How quaint that sounds today.
Hynes may have been right in the moment, but he couldn’t see the hellscape that was coming. Even with added lanes, that same highway gagged last year on a daily average of 200,000 cars. And more keep coming by the day, afflicting Boston with some of the nation’s worst congestion.
Boston’s current traffic obsession is not hyperbole: The metropolitan region has 300,000 more cars and trucks than it did five years ago, according to an analysis of state data. Congestion has crippled every major commuting thoroughfare, from the south, west, or north. Some morning drives have doubled or worse, dooming drivers to thousands of hours a year lost to staring at the red river of taillights ahead and wondering why.

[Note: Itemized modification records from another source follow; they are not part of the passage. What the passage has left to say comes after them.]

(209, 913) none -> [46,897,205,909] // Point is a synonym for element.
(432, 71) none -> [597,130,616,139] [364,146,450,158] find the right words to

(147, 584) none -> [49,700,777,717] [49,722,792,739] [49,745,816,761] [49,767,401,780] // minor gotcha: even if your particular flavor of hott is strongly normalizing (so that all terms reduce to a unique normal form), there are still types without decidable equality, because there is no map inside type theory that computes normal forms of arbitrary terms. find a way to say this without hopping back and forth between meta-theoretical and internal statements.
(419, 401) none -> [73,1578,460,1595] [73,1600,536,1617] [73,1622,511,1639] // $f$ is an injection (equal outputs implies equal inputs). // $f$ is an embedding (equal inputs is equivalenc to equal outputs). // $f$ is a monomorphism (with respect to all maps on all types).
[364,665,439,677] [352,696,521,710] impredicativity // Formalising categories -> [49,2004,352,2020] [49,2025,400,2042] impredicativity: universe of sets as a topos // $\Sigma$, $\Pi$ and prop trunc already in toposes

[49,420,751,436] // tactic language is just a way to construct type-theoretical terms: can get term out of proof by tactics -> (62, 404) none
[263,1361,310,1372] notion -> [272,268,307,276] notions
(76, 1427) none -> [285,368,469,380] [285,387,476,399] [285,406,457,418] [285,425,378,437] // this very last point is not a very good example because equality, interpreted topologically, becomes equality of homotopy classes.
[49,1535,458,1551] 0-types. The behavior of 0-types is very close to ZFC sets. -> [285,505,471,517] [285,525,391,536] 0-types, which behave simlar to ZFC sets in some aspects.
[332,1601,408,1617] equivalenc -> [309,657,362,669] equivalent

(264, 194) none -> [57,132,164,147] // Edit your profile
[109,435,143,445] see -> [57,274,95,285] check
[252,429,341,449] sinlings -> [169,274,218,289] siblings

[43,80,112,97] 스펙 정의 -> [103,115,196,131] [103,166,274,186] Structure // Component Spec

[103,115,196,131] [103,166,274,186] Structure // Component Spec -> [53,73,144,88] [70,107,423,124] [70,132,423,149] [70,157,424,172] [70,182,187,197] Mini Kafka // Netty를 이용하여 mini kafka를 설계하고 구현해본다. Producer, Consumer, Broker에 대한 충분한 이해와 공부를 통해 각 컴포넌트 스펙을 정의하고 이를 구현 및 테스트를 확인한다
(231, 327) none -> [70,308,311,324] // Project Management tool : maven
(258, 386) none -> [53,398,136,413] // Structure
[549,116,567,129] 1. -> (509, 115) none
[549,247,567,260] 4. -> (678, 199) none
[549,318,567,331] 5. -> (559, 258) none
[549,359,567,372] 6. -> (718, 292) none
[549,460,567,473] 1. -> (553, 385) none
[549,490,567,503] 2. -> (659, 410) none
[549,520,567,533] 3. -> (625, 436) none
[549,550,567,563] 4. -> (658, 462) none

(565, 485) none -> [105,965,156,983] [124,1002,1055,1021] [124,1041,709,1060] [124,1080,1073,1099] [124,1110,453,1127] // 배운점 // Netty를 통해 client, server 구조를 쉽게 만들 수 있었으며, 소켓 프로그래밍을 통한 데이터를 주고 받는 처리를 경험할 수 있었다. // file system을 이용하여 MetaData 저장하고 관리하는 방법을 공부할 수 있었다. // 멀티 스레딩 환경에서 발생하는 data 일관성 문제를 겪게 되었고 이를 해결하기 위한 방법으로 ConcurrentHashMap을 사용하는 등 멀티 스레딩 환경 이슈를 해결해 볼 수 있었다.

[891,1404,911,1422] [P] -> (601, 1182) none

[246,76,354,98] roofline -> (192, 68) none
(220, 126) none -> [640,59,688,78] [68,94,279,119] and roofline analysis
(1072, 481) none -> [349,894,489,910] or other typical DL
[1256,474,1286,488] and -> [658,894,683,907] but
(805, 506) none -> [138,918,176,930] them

The jam-and-cram has a host of collateral effects. Stalled traffic is traffic polluting in place — ask the people of Chinatown, bounded by the Mass. Turnpike and Southeast Expressway and afflicted by the region’s worst tailpipe fumes. Delivery vans, school buses, and hospital shuttles struggle to get there from here. During the evening rush, key MBTA buses have slowed to near 8 miles per hour, a pace so atrocious it would have trouble qualifying for the Boston Marathon.
The nation’s oldest subway system doesn’t make it easy to give up your car. The Red Line train that barreled off the tracks in June was built in 1969, making it nearly two decades older than half of Boston’s residents. The system has suffered about 40 derailments in the last five years, more than almost any metro transit system in the country.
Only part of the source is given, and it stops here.